• [Work to complete] Go through the listing below and repeat it exactly, omitting each picture.

======== Data shown

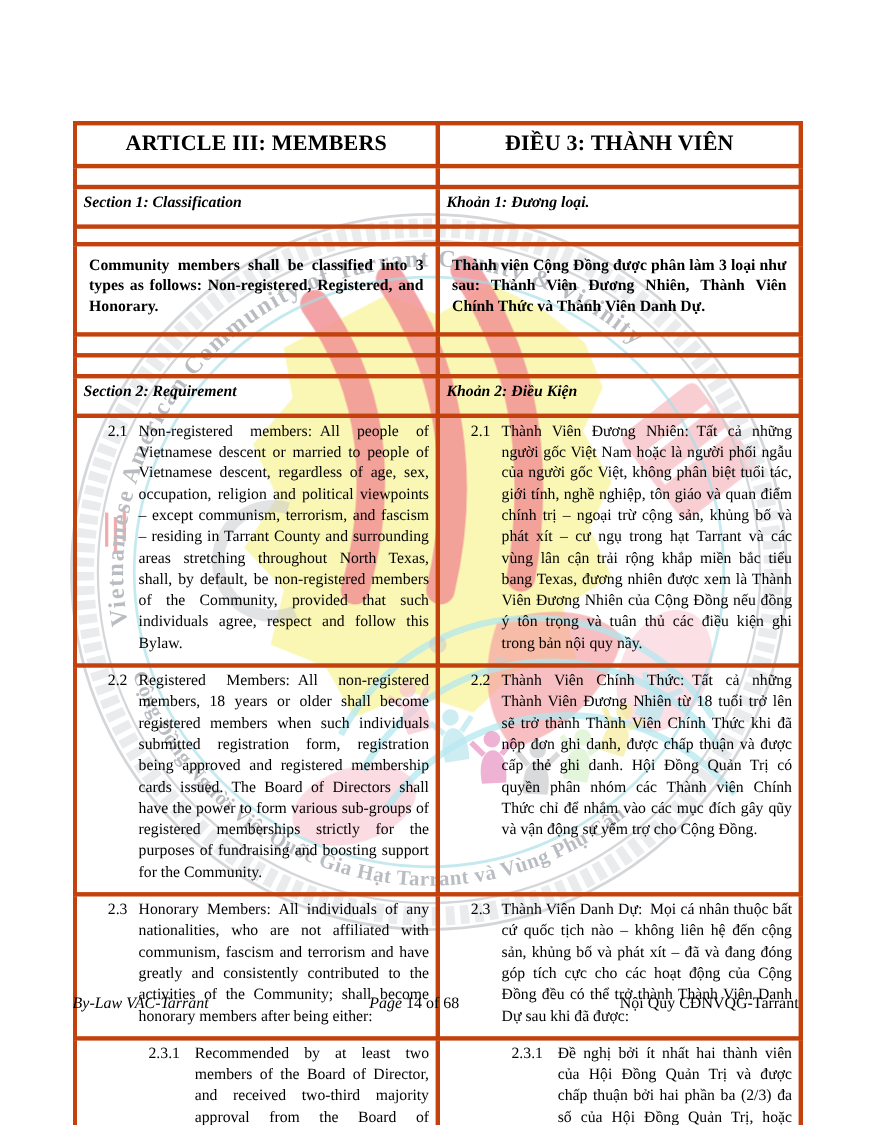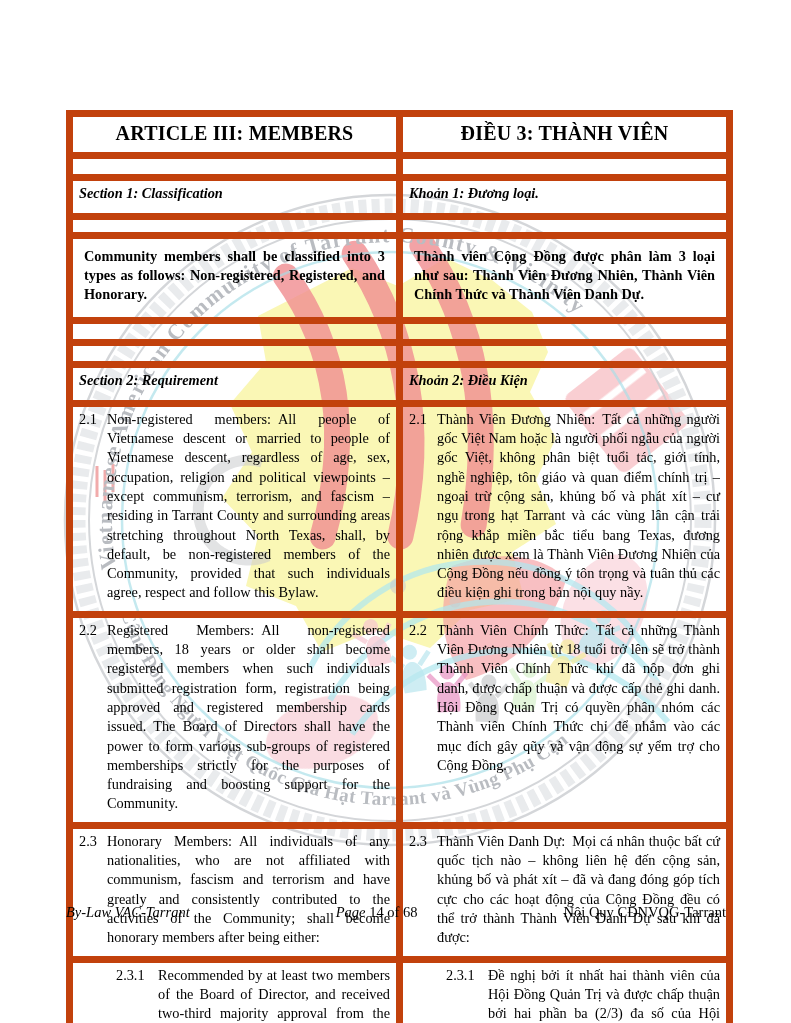--- a/index.html
+++ b/index.html
@@ -14,7 +14,7 @@
     border-collapse:collapse;table-layout:fixed;background:transparent;
   }
   table.doc td{
-    border:7px solid #c2410c;vertical-align:top;padding:2px 6px;
+    border:4px solid #c2410c;vertical-align:top;padding:2px 6px;
     font-size:14.3px;line-height:19.3px;
   }
   tr.r-head td{

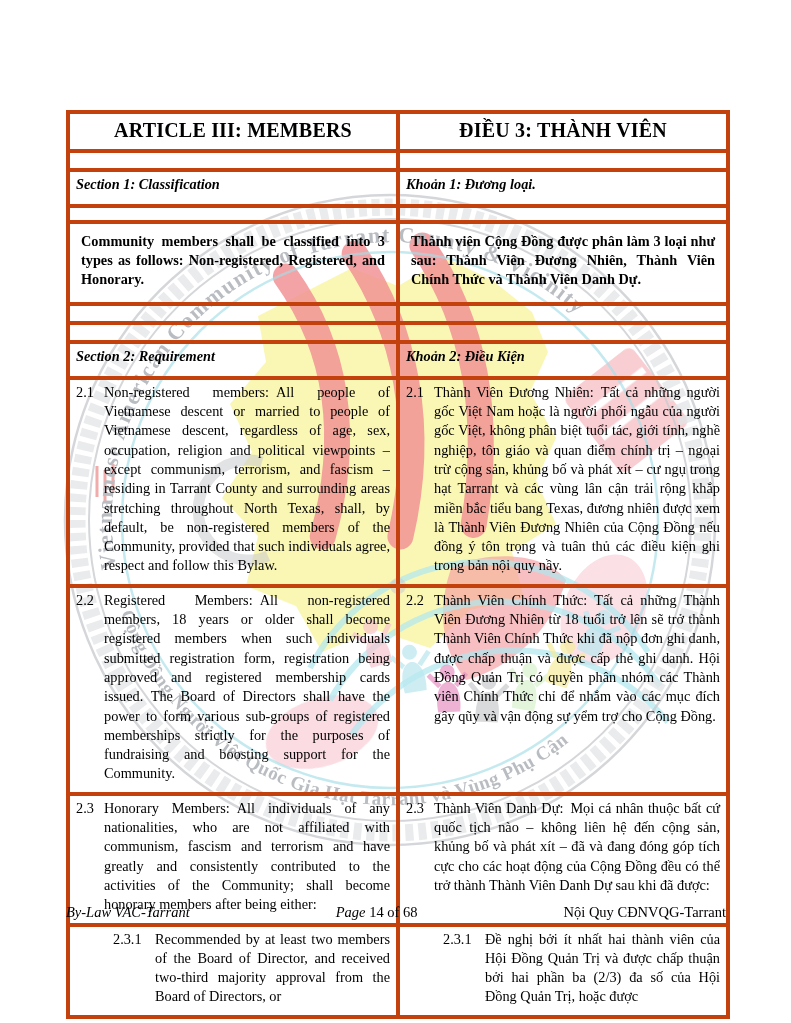--- a/index.html
+++ b/index.html
@@ -27,7 +27,7 @@
   tr.r-para td{padding:3px 6px 8px 6px;}
   p.just{margin:5px;text-align:justify;font-weight:bold;}
   .item{display:flex;align-items:flex-start;}
-  .item .num{flex:0 0 28px;}
+  .item .num{flex:0 0 28px;margin-left:22px;}
   .item p{flex:1;margin:0;text-align:justify;}
   .item.sub{margin-left:37px;}
   .item.sub .num{flex:0 0 42px;}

================

• [Answer box]
--- a/index.html
+++ b/index.html
@@ -14,7 +14,7 @@
     border-collapse:collapse;table-layout:fixed;background:transparent;
   }
   table.doc td{
-    border:7px solid #c2410c;vertical-align:top;padding:2px 6px;
+    border:4px solid #c2410c;vertical-align:top;padding:2px 6px;
     font-size:14.3px;line-height:19.3px;
   }
   tr.r-head td{

--- a/index.html
+++ b/index.html
@@ -27,7 +27,7 @@
   tr.r-para td{padding:3px 6px 8px 6px;}
   p.just{margin:5px;text-align:justify;font-weight:bold;}
   .item{display:flex;align-items:flex-start;}
-  .item .num{flex:0 0 28px;}
+  .item .num{flex:0 0 28px;margin-left:22px;}
   .item p{flex:1;margin:0;text-align:justify;}
   .item.sub{margin-left:37px;}
   .item.sub .num{flex:0 0 42px;}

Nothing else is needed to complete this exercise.